(The records Opens)

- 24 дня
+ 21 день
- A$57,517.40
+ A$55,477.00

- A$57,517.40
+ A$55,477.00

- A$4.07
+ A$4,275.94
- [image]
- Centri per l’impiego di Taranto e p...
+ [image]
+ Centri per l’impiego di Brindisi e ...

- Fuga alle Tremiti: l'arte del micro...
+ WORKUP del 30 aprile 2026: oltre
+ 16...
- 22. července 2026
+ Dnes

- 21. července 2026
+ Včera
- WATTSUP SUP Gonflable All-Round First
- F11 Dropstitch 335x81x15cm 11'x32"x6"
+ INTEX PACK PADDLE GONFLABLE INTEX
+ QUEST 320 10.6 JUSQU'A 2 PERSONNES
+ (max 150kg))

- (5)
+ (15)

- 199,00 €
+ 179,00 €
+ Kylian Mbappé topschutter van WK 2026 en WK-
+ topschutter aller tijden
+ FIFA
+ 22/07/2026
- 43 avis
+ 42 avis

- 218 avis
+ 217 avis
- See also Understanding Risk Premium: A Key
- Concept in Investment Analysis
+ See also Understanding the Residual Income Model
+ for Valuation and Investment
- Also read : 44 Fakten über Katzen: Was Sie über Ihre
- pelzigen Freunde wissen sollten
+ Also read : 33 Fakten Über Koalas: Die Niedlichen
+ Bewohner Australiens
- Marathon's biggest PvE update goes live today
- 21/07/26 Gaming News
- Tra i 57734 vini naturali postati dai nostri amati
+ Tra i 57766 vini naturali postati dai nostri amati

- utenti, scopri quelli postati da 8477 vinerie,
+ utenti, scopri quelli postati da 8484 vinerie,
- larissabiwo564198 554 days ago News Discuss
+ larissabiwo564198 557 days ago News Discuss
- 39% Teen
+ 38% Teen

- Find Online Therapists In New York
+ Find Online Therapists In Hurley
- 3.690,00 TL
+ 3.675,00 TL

(The records Closes)

[What to produce]:
Return every line above where "Centri" appears.

[Output]:
- Centri per l’impiego di Taranto e p...
+ Centri per l’impiego di Brindisi e ...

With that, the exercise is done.